- **Problem details**
With the images removed, reproduce each entry below word for word.

- **Data provided**
»»

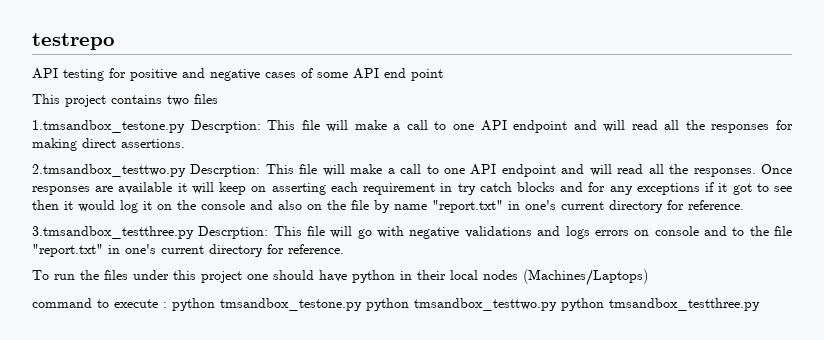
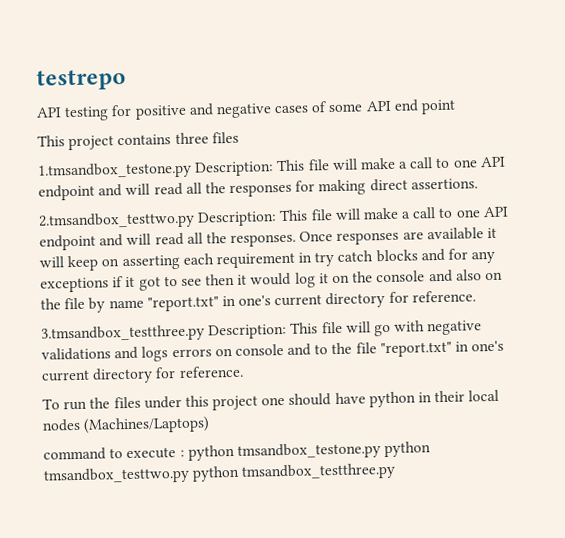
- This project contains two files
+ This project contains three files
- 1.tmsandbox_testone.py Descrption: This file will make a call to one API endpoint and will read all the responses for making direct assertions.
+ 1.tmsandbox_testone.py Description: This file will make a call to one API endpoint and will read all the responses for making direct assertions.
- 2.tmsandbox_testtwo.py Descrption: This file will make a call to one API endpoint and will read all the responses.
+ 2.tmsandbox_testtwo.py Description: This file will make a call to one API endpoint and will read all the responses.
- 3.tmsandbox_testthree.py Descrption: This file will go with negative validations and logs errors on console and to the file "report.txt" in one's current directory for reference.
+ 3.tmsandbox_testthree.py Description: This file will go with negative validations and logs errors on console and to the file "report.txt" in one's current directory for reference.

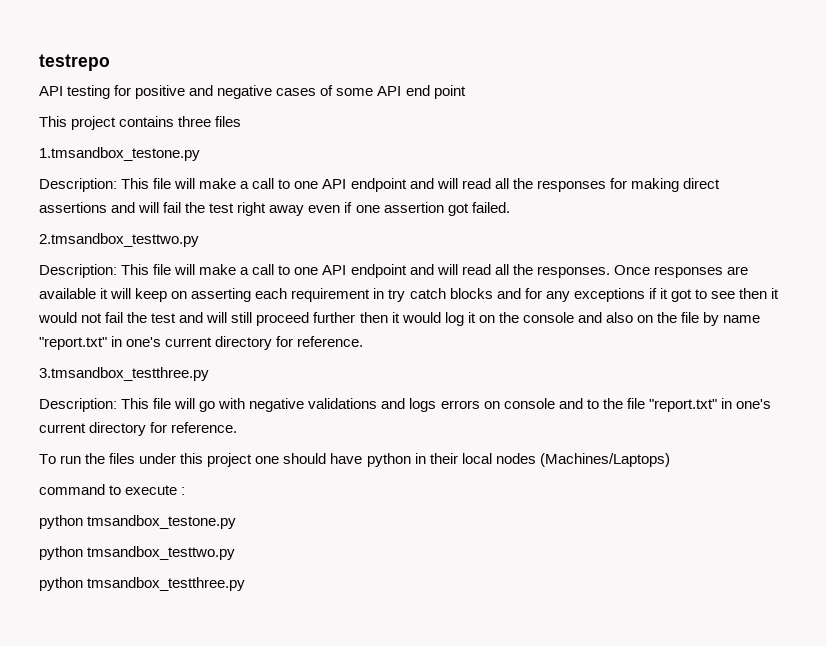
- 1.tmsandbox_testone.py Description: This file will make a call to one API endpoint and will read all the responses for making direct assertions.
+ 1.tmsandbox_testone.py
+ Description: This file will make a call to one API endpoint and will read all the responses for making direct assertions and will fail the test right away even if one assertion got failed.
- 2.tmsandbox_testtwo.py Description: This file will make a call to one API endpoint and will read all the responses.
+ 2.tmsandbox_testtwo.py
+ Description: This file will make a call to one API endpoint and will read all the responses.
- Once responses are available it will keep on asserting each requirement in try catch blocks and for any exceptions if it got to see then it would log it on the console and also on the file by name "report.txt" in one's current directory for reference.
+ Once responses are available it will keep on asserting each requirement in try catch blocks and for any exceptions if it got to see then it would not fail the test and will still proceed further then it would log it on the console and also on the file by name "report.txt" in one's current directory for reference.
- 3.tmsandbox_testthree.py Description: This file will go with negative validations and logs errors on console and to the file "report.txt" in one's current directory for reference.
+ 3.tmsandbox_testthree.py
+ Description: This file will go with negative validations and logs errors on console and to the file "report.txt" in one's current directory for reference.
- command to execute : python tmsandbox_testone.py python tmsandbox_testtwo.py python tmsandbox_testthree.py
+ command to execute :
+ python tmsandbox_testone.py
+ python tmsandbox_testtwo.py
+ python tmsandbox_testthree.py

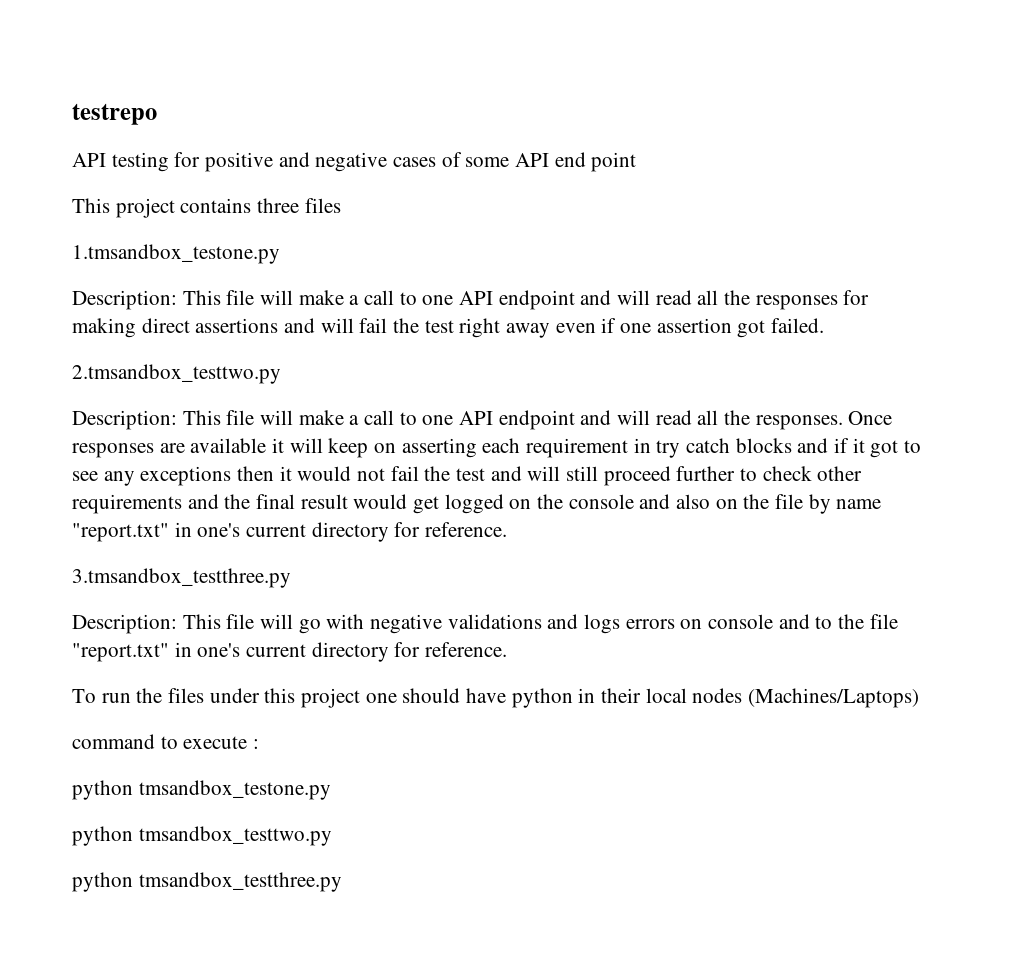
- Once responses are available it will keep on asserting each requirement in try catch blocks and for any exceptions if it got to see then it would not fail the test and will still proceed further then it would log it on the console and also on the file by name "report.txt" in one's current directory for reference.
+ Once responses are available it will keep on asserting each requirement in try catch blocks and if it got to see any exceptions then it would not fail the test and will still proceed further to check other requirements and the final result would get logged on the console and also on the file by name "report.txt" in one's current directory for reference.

««

- **Solution below**
- This project contains two files
+ This project contains three files
- 1.tmsandbox_testone.py Descrption: This file will make a call to one API endpoint and will read all the responses for making direct assertions.
+ 1.tmsandbox_testone.py Description: This file will make a call to one API endpoint and will read all the responses for making direct assertions.
- 2.tmsandbox_testtwo.py Descrption: This file will make a call to one API endpoint and will read all the responses.
+ 2.tmsandbox_testtwo.py Description: This file will make a call to one API endpoint and will read all the responses.
- 3.tmsandbox_testthree.py Descrption: This file will go with negative validations and logs errors on console and to the file "report.txt" in one's current directory for reference.
+ 3.tmsandbox_testthree.py Description: This file will go with negative validations and logs errors on console and to the file "report.txt" in one's current directory for reference.

- 1.tmsandbox_testone.py Description: This file will make a call to one API endpoint and will read all the responses for making direct assertions.
+ 1.tmsandbox_testone.py
+ Description: This file will make a call to one API endpoint and will read all the responses for making direct assertions and will fail the test right away even if one assertion got failed.
- 2.tmsandbox_testtwo.py Description: This file will make a call to one API endpoint and will read all the responses.
+ 2.tmsandbox_testtwo.py
+ Description: This file will make a call to one API endpoint and will read all the responses.
- Once responses are available it will keep on asserting each requirement in try catch blocks and for any exceptions if it got to see then it would log it on the console and also on the file by name "report.txt" in one's current directory for reference.
+ Once responses are available it will keep on asserting each requirement in try catch blocks and for any exceptions if it got to see then it would not fail the test and will still proceed further then it would log it on the console and also on the file by name "report.txt" in one's current directory for reference.
- 3.tmsandbox_testthree.py Description: This file will go with negative validations and logs errors on console and to the file "report.txt" in one's current directory for reference.
+ 3.tmsandbox_testthree.py
+ Description: This file will go with negative validations and logs errors on console and to the file "report.txt" in one's current directory for reference.
- command to execute : python tmsandbox_testone.py python tmsandbox_testtwo.py python tmsandbox_testthree.py
+ command to execute :
+ python tmsandbox_testone.py
+ python tmsandbox_testtwo.py
+ python tmsandbox_testthree.py

- Once responses are available it will keep on asserting each requirement in try catch blocks and for any exceptions if it got to see then it would not fail the test and will still proceed further then it would log it on the console and also on the file by name "report.txt" in one's current directory for reference.
+ Once responses are available it will keep on asserting each requirement in try catch blocks and if it got to see any exceptions then it would not fail the test and will still proceed further to check other requirements and the final result would get logged on the console and also on the file by name "report.txt" in one's current directory for reference.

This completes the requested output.